What you have to do:
Once the line containing "subtotal: 80.50 -> 100.50" is located in the records below, repeat it and all lines that follow it exactly, leaving out any picture.
· · ·
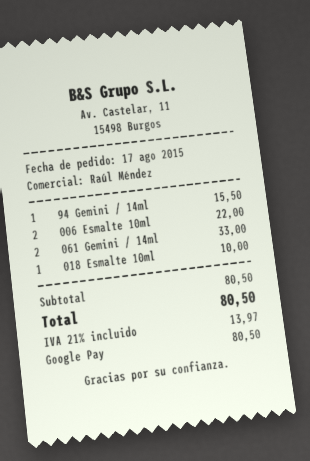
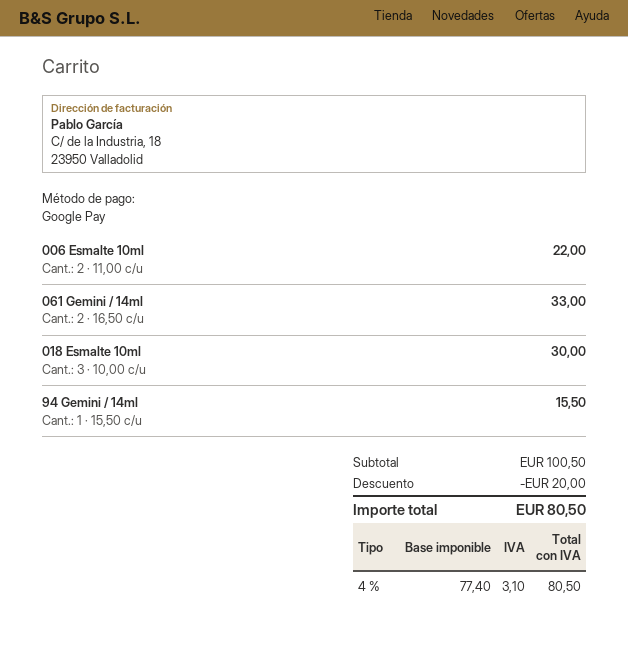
018 Esmalte 10ml: 1 for 10.00 -> 3 for 30.00
subtotal: 80.50 -> 100.50
discount: none -> 20.00
tax: 21% = 13.97 -> 4% = 3.10

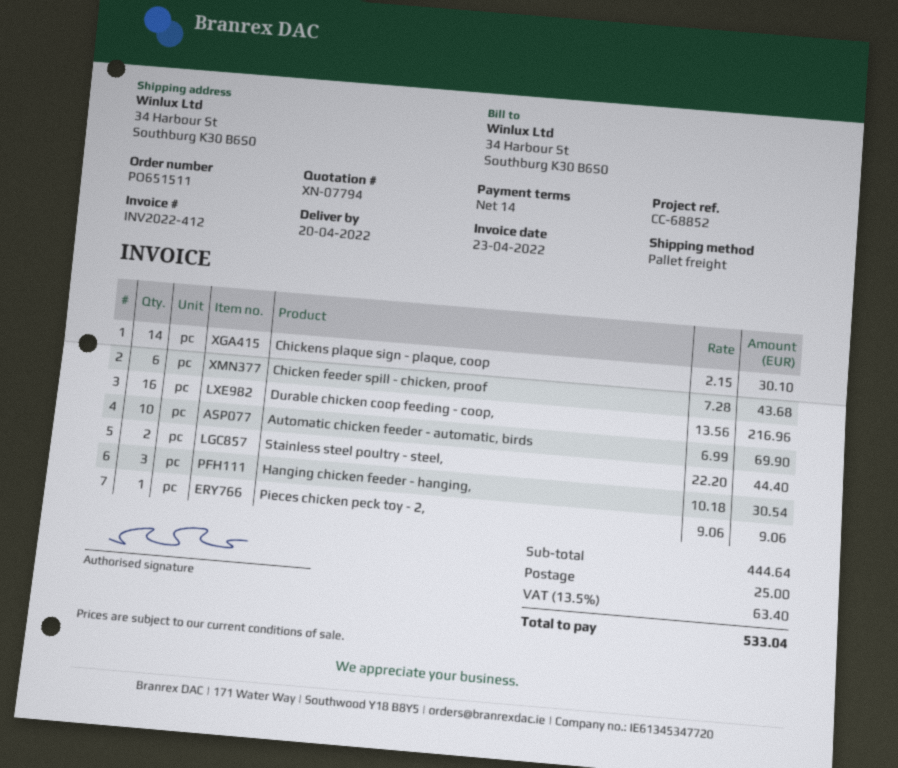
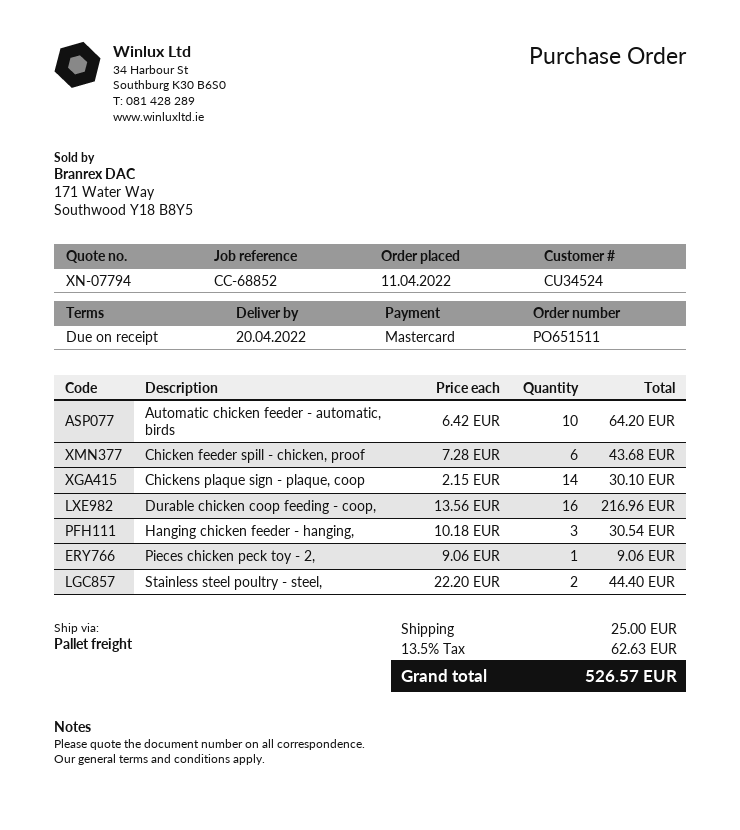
payment terms: 14 days -> on receipt
Automatic chicken feeder - automatic, birds: 10 x 6.99 = 69.90 -> 10 x 6.42 = 64.20
tax: 13.5% = 63.40 -> 13.5% = 62.63
total: 533.04 -> 526.57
· · ·
Solution to this problem:
subtotal: 80.50 -> 100.50
discount: none -> 20.00
tax: 21% = 13.97 -> 4% = 3.10

payment terms: 14 days -> on receipt
Automatic chicken feeder - automatic, birds: 10 x 6.99 = 69.90 -> 10 x 6.42 = 64.20
tax: 13.5% = 63.40 -> 13.5% = 62.63
total: 533.04 -> 526.57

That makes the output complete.